[Aim of the exercise] Copy each line below exactly as it appears. Pictures are to be omitted.

[Material for the task]
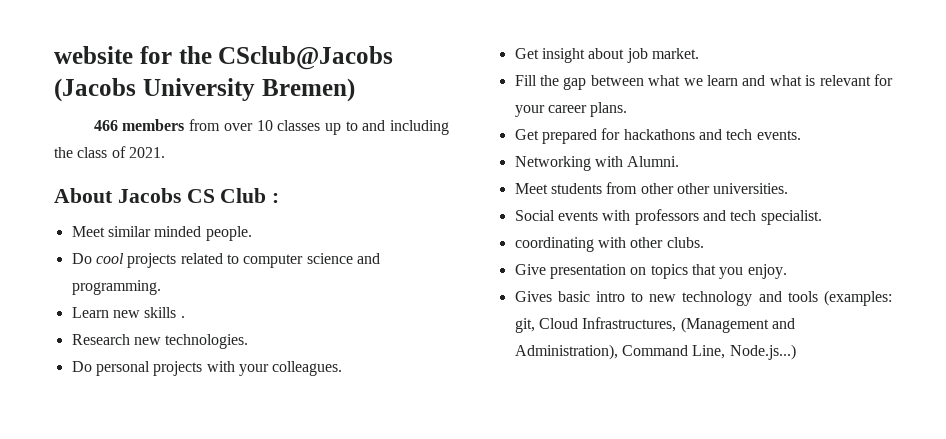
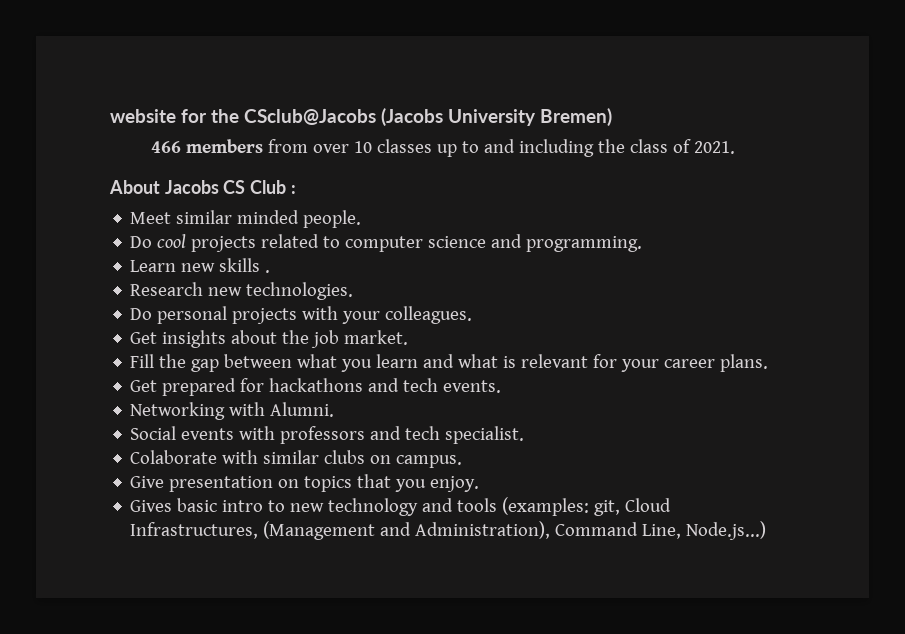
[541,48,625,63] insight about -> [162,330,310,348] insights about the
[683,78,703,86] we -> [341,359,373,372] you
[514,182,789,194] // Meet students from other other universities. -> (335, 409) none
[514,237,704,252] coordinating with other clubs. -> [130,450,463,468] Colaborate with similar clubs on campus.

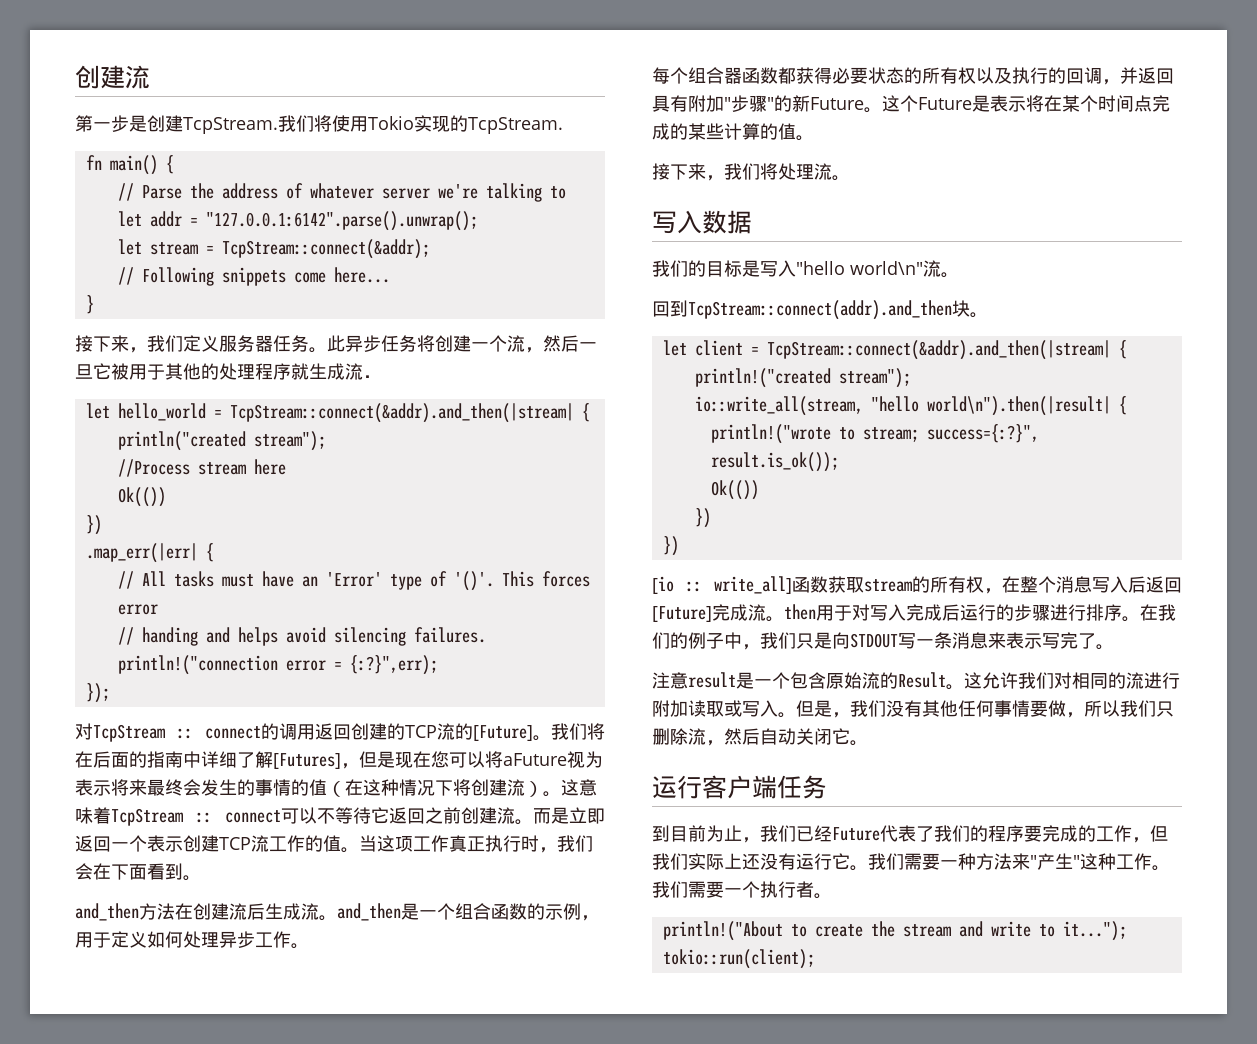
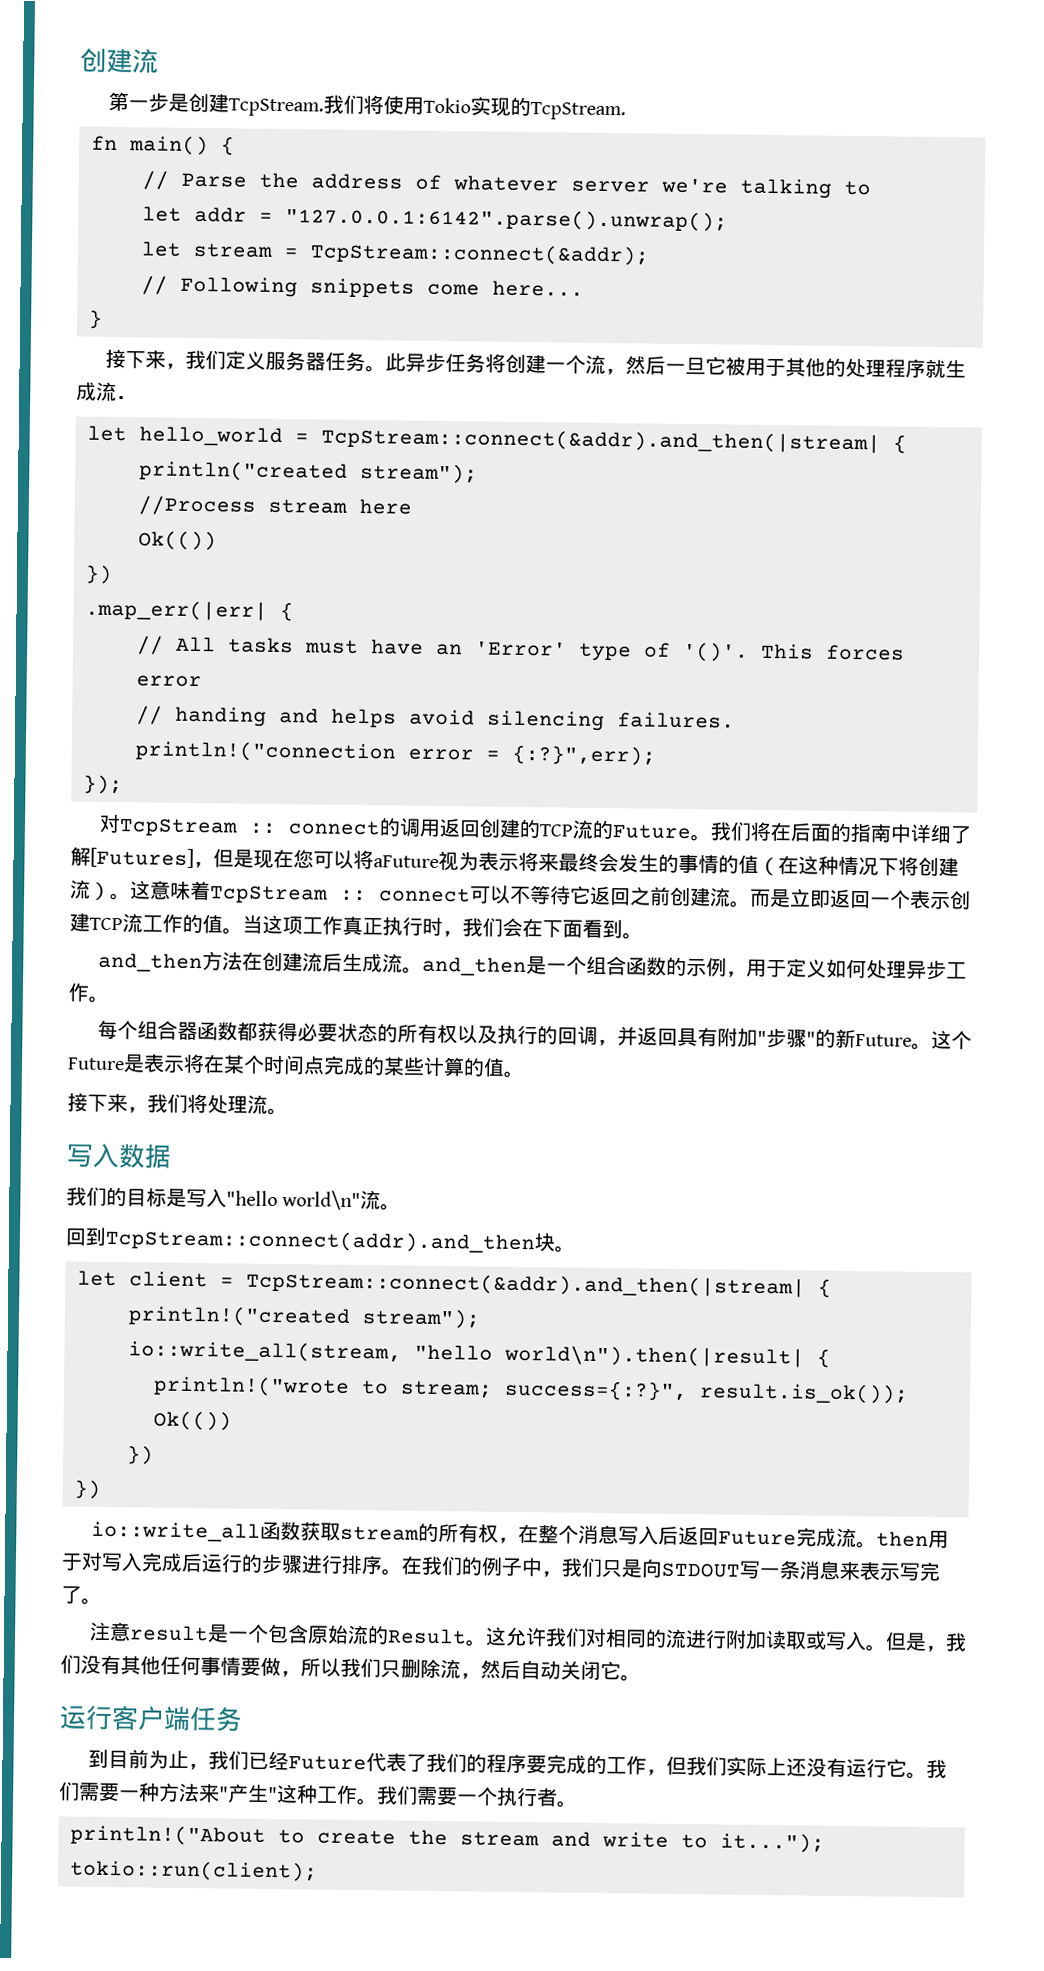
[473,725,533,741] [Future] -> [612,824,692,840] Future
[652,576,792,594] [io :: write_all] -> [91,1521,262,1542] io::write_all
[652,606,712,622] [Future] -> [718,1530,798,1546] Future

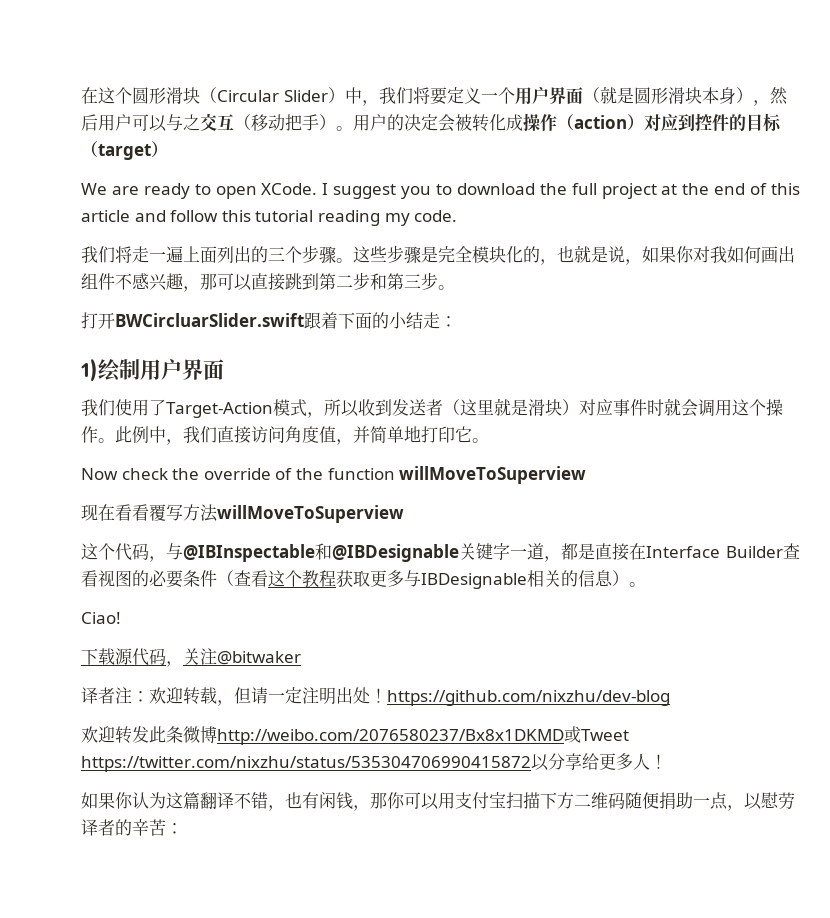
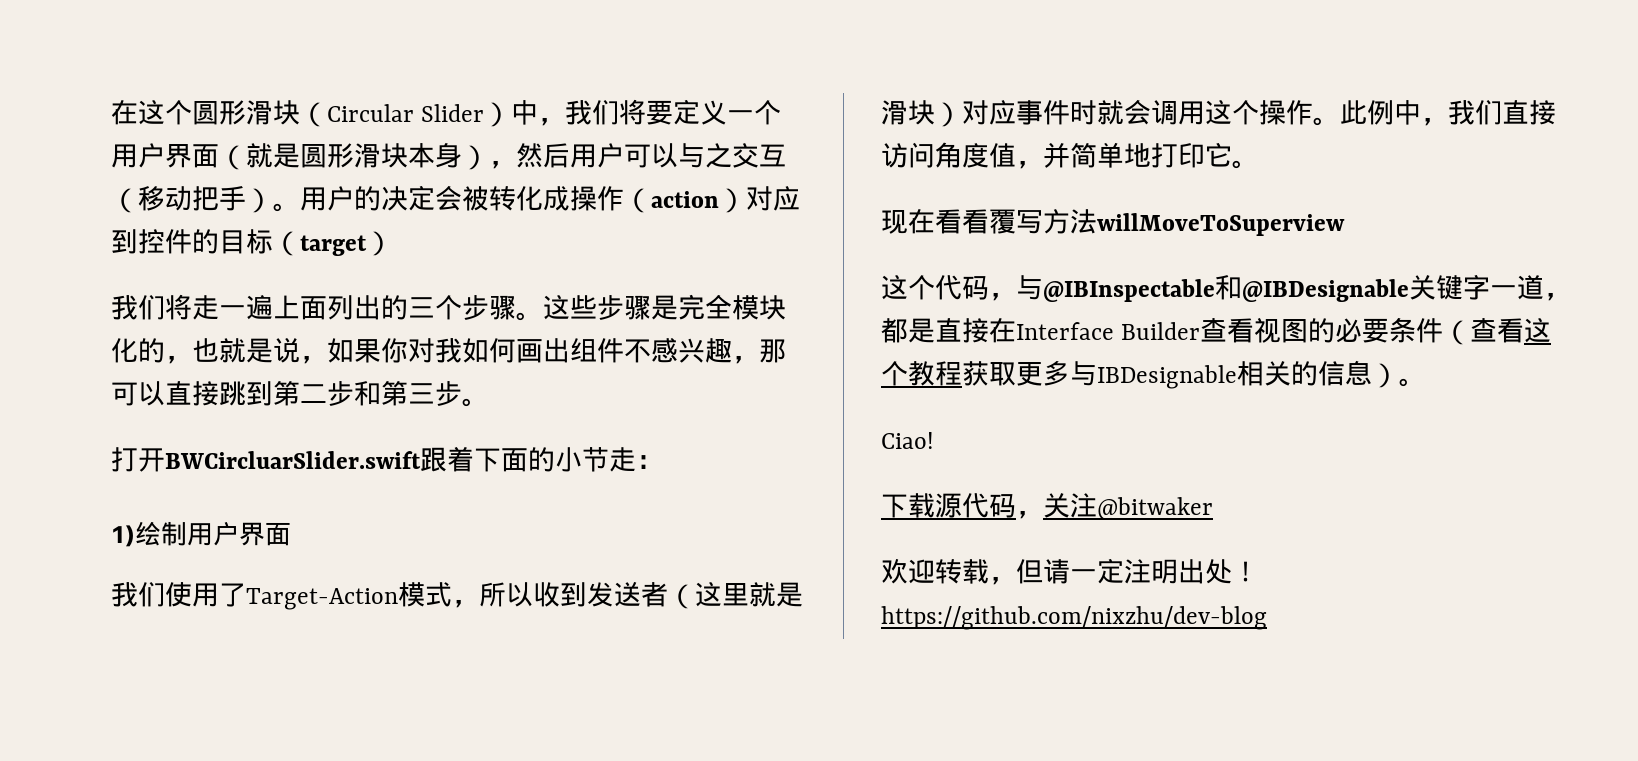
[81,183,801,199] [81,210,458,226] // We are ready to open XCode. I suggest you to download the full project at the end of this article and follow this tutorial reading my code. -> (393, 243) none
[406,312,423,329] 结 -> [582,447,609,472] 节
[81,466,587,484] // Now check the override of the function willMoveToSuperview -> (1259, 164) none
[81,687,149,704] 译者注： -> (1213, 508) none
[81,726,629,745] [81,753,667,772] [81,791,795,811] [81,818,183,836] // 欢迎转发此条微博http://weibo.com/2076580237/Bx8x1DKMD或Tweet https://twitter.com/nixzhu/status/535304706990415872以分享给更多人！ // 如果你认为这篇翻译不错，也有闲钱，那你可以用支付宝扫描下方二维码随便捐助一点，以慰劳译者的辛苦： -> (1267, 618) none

[Task result]
[541,48,625,63] insight about -> [162,330,310,348] insights about the
[683,78,703,86] we -> [341,359,373,372] you
[514,182,789,194] // Meet students from other other universities. -> (335, 409) none
[514,237,704,252] coordinating with other clubs. -> [130,450,463,468] Colaborate with similar clubs on campus.

[473,725,533,741] [Future] -> [612,824,692,840] Future
[652,576,792,594] [io :: write_all] -> [91,1521,262,1542] io::write_all
[652,606,712,622] [Future] -> [718,1530,798,1546] Future

[81,183,801,199] [81,210,458,226] // We are ready to open XCode. I suggest you to download the full project at the end of this article and follow this tutorial reading my code. -> (393, 243) none
[406,312,423,329] 结 -> [582,447,609,472] 节
[81,466,587,484] // Now check the override of the function willMoveToSuperview -> (1259, 164) none
[81,687,149,704] 译者注： -> (1213, 508) none
[81,726,629,745] [81,753,667,772] [81,791,795,811] [81,818,183,836] // 欢迎转发此条微博http://weibo.com/2076580237/Bx8x1DKMD或Tweet https://twitter.com/nixzhu/status/535304706990415872以分享给更多人！ // 如果你认为这篇翻译不错，也有闲钱，那你可以用支付宝扫描下方二维码随便捐助一点，以慰劳译者的辛苦： -> (1267, 618) none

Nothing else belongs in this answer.